**Directions:** Return the run of lines below that opens with the line containing "- So the people" and closes with the line containing "me today.So, of", keeping each one exact.

**Exercise data:**

——

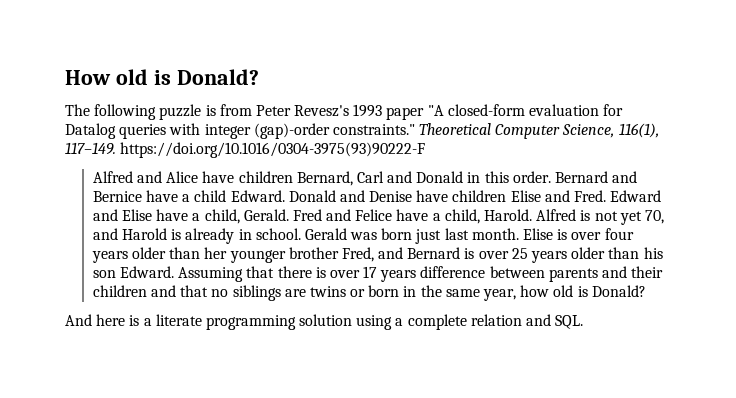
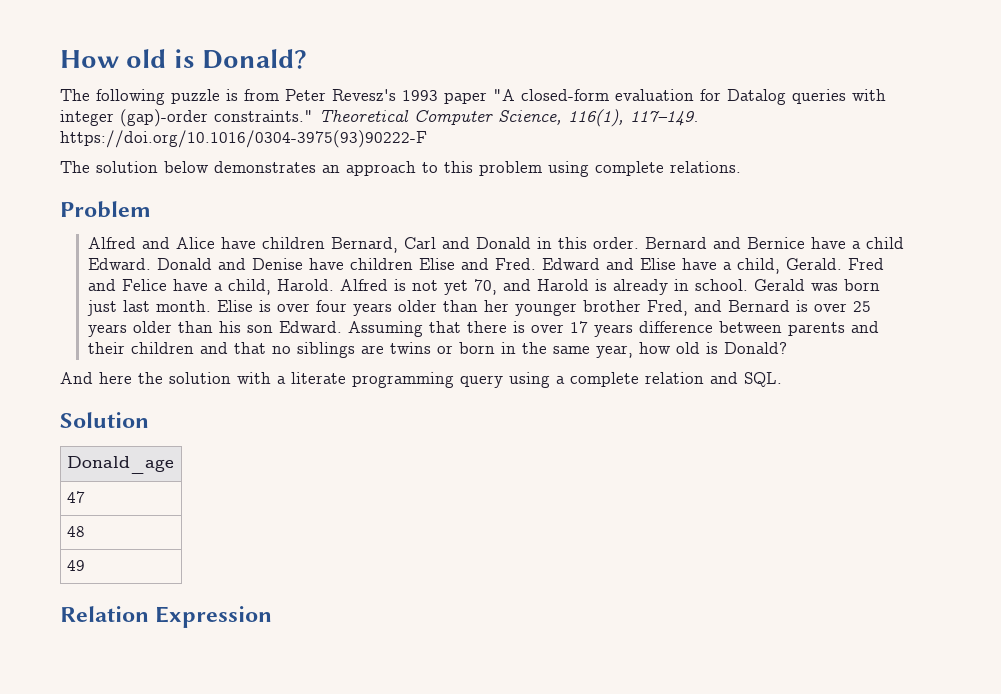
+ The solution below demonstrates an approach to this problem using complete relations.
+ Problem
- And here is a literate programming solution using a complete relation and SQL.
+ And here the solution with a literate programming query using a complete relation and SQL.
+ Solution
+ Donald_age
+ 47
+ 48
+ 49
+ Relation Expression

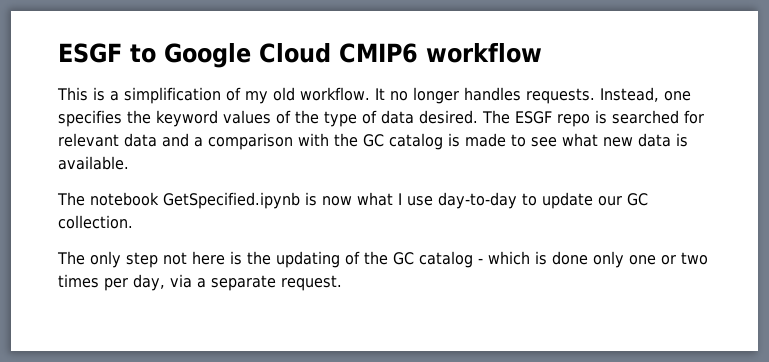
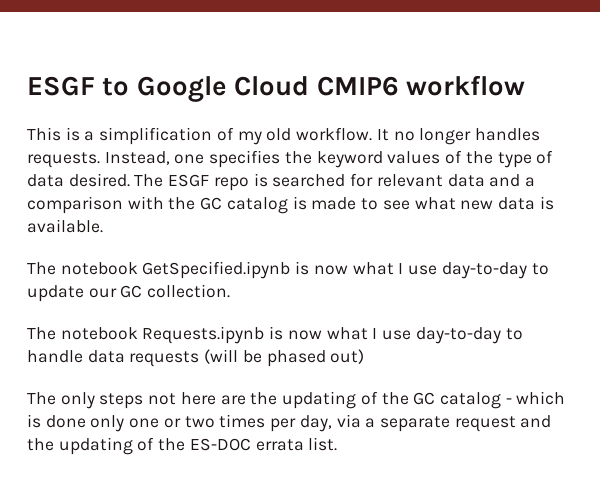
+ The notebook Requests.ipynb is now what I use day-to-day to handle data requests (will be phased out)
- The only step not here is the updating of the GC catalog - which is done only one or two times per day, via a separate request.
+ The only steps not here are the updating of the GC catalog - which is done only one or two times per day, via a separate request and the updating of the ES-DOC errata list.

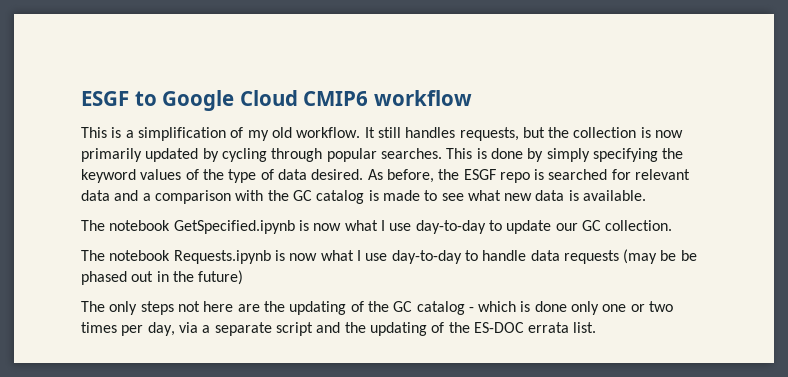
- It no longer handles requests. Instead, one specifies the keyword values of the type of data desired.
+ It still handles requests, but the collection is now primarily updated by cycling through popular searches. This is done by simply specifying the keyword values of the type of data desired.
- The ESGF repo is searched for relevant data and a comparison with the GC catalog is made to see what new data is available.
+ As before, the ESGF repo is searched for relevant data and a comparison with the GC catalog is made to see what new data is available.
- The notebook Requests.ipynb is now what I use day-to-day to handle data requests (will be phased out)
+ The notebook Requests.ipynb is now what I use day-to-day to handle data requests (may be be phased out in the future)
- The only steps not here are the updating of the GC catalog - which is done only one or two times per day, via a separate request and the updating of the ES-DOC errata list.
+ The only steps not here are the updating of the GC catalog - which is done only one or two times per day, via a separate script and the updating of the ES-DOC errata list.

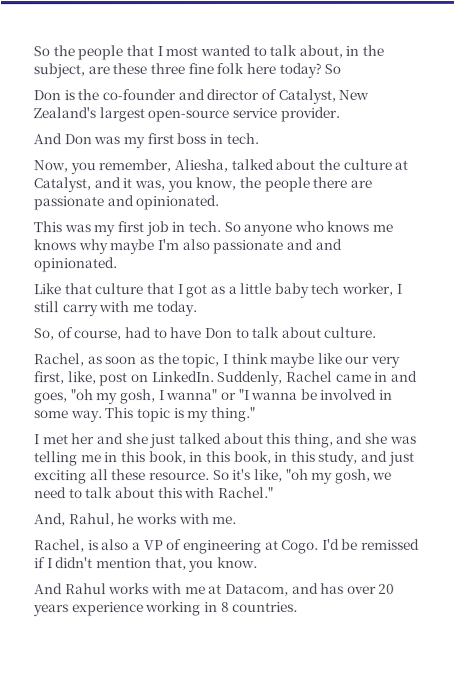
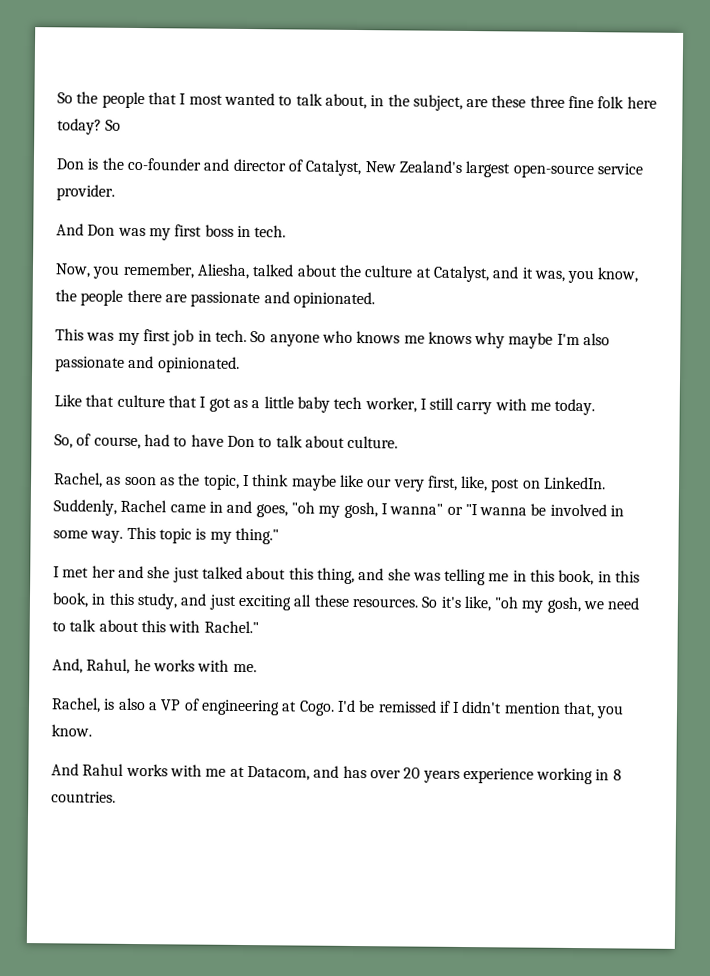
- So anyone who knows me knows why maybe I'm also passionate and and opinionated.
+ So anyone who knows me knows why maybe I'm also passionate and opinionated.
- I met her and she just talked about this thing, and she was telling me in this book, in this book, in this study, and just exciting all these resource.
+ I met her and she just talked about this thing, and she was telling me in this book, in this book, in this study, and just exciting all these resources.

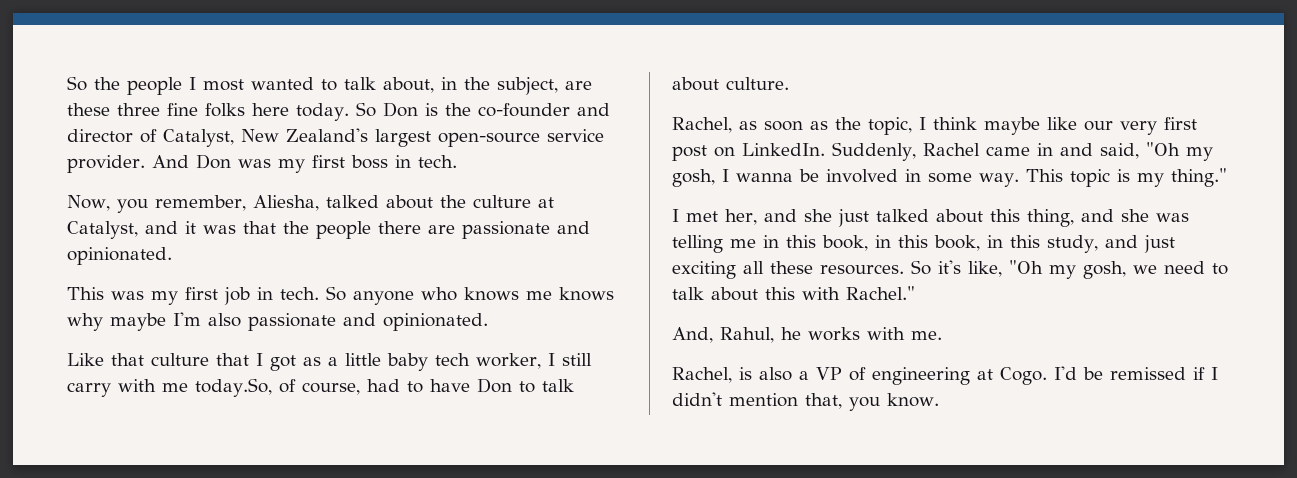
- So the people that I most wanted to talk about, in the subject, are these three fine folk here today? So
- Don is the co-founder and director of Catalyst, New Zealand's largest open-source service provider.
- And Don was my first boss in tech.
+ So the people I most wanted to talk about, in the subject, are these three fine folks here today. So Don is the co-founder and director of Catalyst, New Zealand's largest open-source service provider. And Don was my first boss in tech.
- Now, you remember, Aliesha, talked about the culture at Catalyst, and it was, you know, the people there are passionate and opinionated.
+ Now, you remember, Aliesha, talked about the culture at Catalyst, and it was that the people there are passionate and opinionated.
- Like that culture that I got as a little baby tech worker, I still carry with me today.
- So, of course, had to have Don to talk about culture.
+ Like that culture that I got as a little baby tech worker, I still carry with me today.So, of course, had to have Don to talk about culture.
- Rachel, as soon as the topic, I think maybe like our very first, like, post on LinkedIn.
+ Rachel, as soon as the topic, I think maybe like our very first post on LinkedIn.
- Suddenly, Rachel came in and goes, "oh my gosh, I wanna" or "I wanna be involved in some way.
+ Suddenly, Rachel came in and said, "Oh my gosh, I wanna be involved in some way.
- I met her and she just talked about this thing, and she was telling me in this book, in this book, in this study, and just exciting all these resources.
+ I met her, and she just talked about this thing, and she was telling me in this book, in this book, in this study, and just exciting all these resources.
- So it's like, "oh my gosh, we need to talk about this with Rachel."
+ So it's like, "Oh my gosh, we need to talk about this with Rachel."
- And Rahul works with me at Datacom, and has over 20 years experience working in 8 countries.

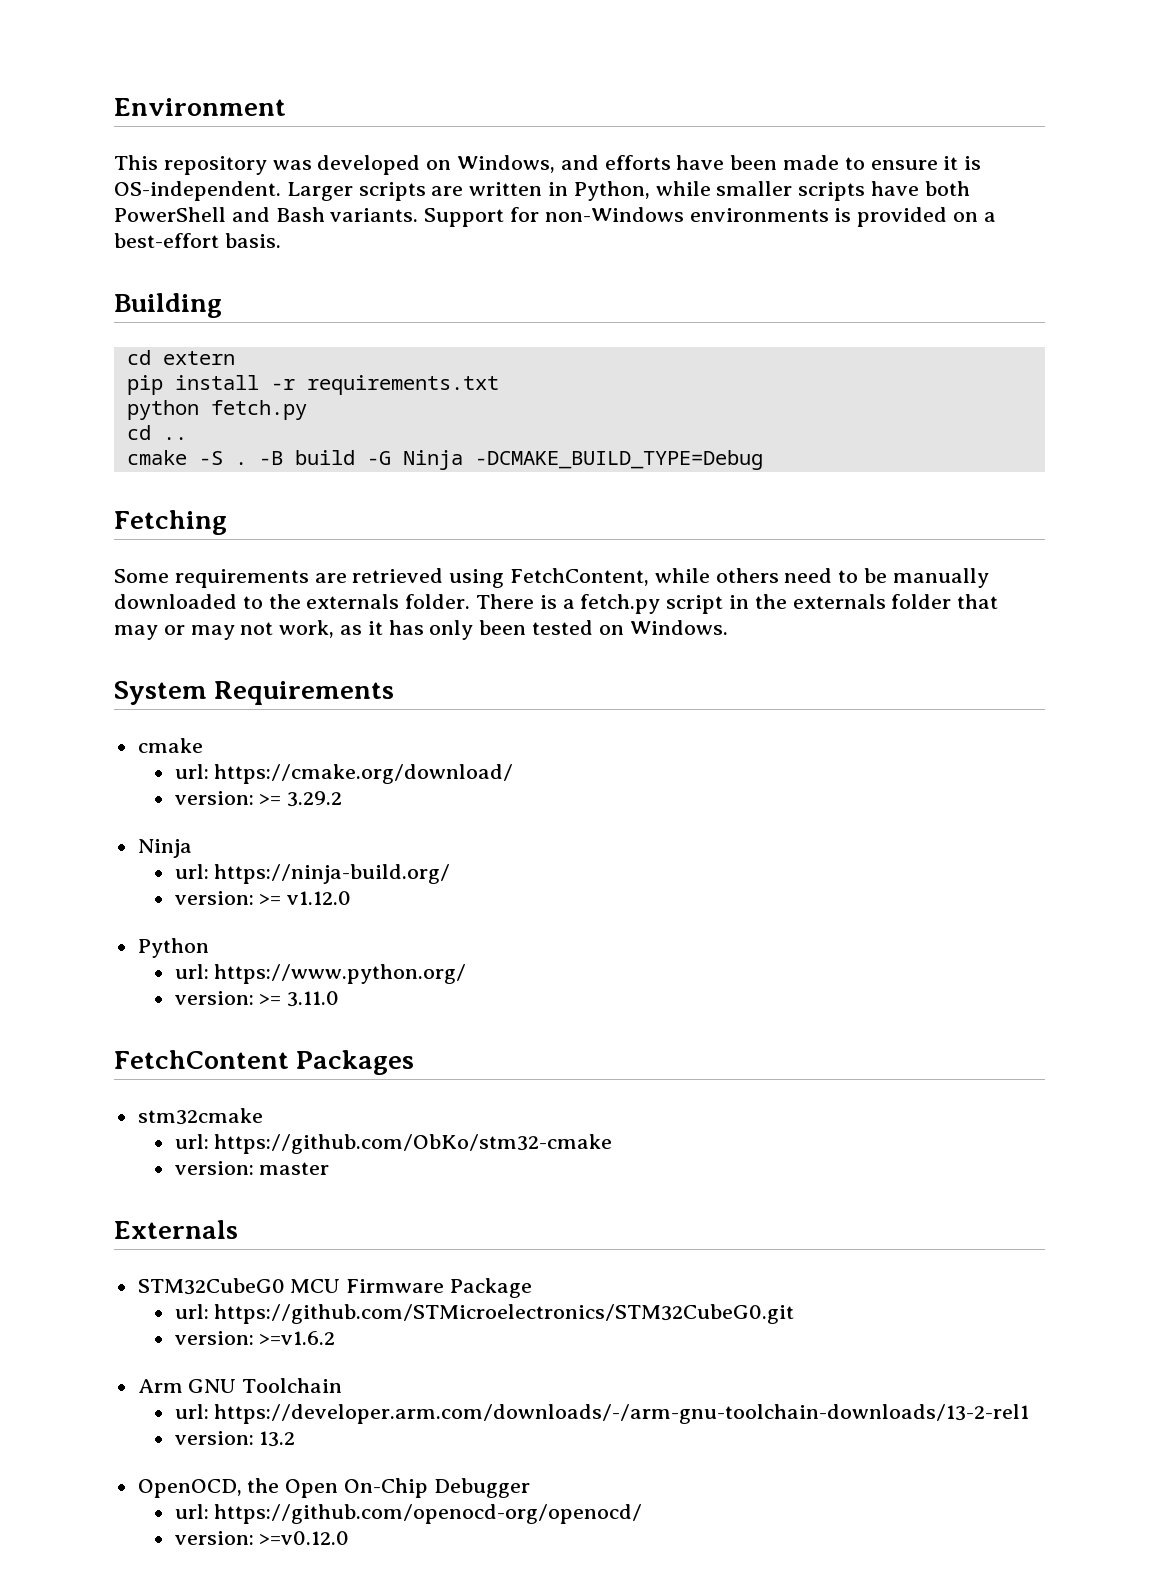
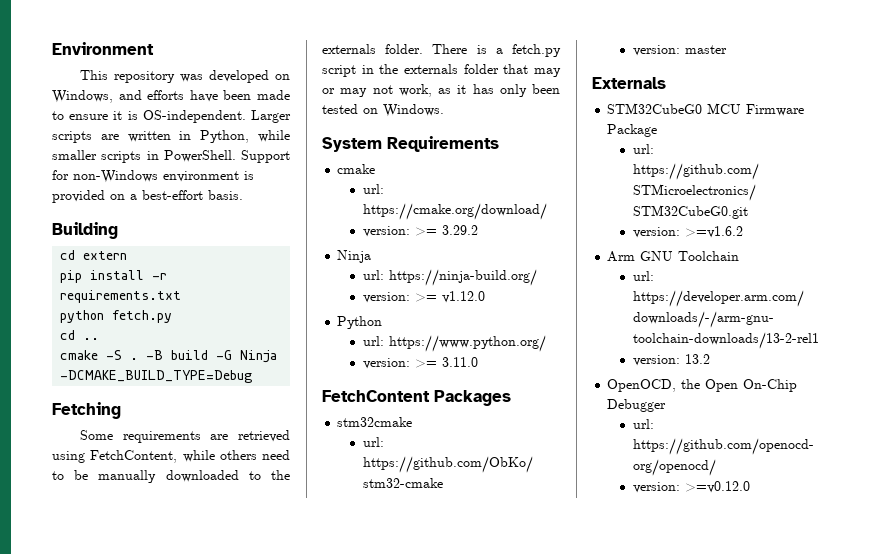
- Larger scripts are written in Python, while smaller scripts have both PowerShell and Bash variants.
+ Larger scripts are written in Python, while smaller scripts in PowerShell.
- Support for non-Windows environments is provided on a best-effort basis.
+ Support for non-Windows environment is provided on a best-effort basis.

——

**Finished exercise:**
- So the people that I most wanted to talk about, in the subject, are these three fine folk here today? So
- Don is the co-founder and director of Catalyst, New Zealand's largest open-source service provider.
- And Don was my first boss in tech.
+ So the people I most wanted to talk about, in the subject, are these three fine folks here today. So Don is the co-founder and director of Catalyst, New Zealand's largest open-source service provider. And Don was my first boss in tech.
- Now, you remember, Aliesha, talked about the culture at Catalyst, and it was, you know, the people there are passionate and opinionated.
+ Now, you remember, Aliesha, talked about the culture at Catalyst, and it was that the people there are passionate and opinionated.
- Like that culture that I got as a little baby tech worker, I still carry with me today.
- So, of course, had to have Don to talk about culture.
+ Like that culture that I got as a little baby tech worker, I still carry with me today.So, of course, had to have Don to talk about culture.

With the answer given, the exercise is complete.